Geez, are you attacking the OP now?


----------



## turnera (Jan 22, 2010)

hopels said:


> For him, his biggest fear is me being convinced that any of that is true.


Are you sure that's still true?


----------



## oldshirt (Apr 1, 2017)

Now let's talk about the elephant in the room that Hospels has been trying to sweep under the rug and some people have poo-poo'd. 

33 year old men hit on, knock up and marry 18 year old girls because 33 year old women are mature and wise enough to know that they aren't any good and run across the street to avoid them when they see them coming. 

33 year old men do not go after 18 year old girls because they are prettier and firmer and sexier. They go after them because they are naïve, inexperienced and are easier manipulated and controlled. 

We can't really use terms like molestation and sexual predator etc because technically they are consenting adults. 

But it is an indication of underlying character. 

The underlying character of a 33 year old man that approaches, knocks up and marries an 18 year old is one of control and manipulation. 

Yes, they have been married for 19 years and have kids in college and a roof over their head. 

But all you need to accomplish 19 years of marriage is simply to not divorce. Longevity does not indicate health, function or well being. It simply means they have not divorced. 

The fact both families still ardently disapprove 19 years later is quite telling. 

His refusal to attend MC because the MC will call him out on his bad behavior and bad character IS FOUNDED. 

His assumption that the MC and any other counselor will encourage her to leave him and seek out her own life IS FOUNDED. 

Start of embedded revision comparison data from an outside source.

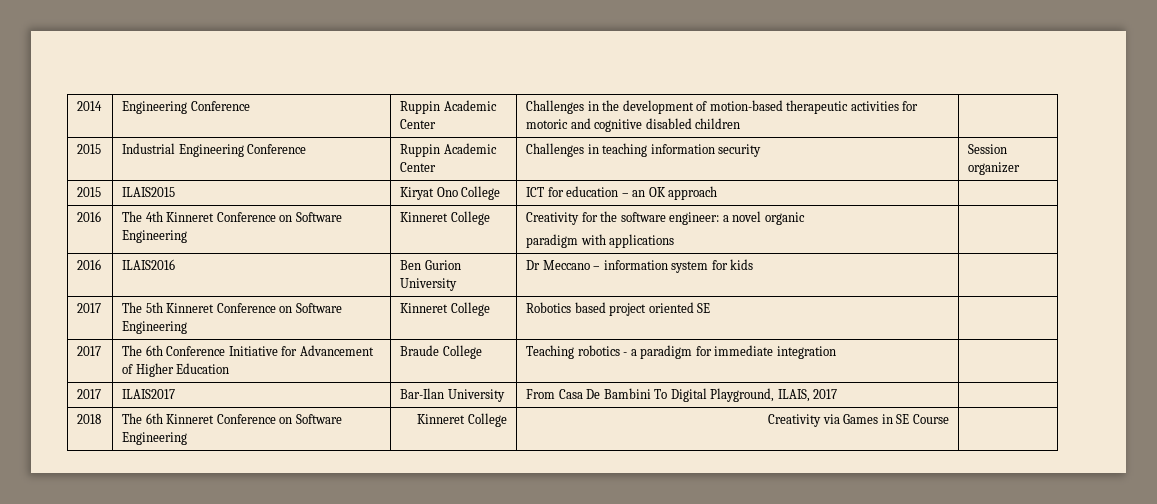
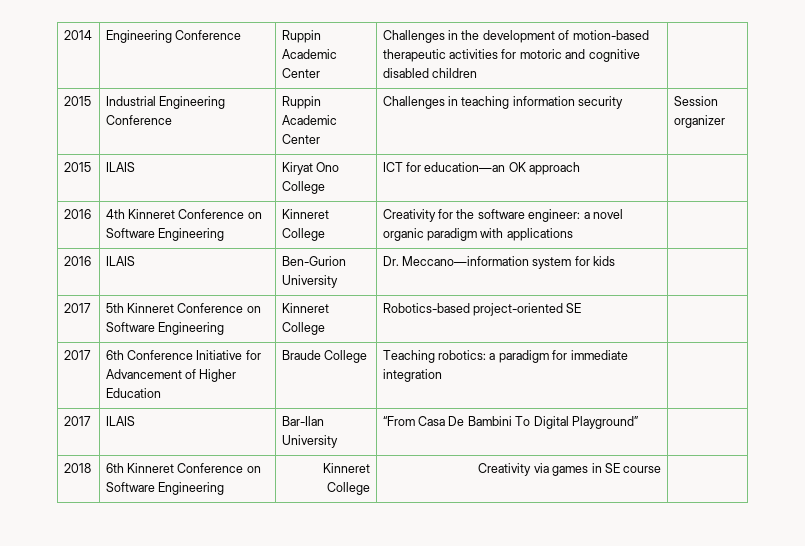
- 2015 | ILAIS2015 | Kiryat Ono College | ICT for education – an OK approach |
+ 2015 | ILAIS | Kiryat Ono College | ICT for education—an OK approach |
- 2016 | The 4th Kinneret Conference on Software Engineering | Kinneret College | Creativity for the software engineer: a novel organic
- paradigm with applications |
+ 2016 | 4th Kinneret Conference on Software Engineering | Kinneret College | Creativity for the software engineer: a novel organic paradigm with applications |
- 2016 | ILAIS2016 | Ben Gurion University | Dr Meccano – information system for kids |
+ 2016 | ILAIS | Ben-Gurion University | Dr. Meccano—information system for kids |
- 2017 | The 5th Kinneret Conference on Software Engineering | Kinneret College | Robotics based project oriented SE |
+ 2017 | 5th Kinneret Conference on Software Engineering | Kinneret College | Robotics-based project-oriented SE |
- 2017 | The 6th Conference Initiative for Advancement of Higher Education | Braude College | Teaching robotics - a paradigm for immediate integration |
+ 2017 | 6th Conference Initiative for Advancement of Higher Education | Braude College | Teaching robotics: a paradigm for immediate integration |
- 2017 | ILAIS2017 | Bar-Ilan University | From Casa De Bambini To Digital Playground, ILAIS, 2017 |
+ 2017 | ILAIS | Bar-Ilan University | “From Casa De Bambini To Digital Playground” |
- 2018 | The 6th Kinneret Conference on Software Engineering | Kinneret College | Creativity via Games in SE Course |
+ 2018 | 6th Kinneret Conference on Software Engineering | Kinneret College | Creativity via games in SE course |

If they are worth their weight in beetle dung, they will point out his character flaws and bad behavior and they will support and encourage her to unshackle herself from him and seek out her own path and make a new and independent life for herself.


----------



## oldshirt (Apr 1, 2017)

EleGirl said:


> Geez, are you attacking the OP now?


Not at all. My heart aches for her. 

I am just facing facts and saying it like it is. 

This is a train wreck. Why call it anything else.


----------



## EleGirl (Dec 3, 2011)

oldshirt said:


> Not at all. My heart aches for her.
> 
> I am just facing facts and saying it like it is.
> 
> This is a train wreck. Why call it anything else.


What you said about her and how that was disgusting.

Guess what, it is equally as disgusting that her husband had some woman all over him. 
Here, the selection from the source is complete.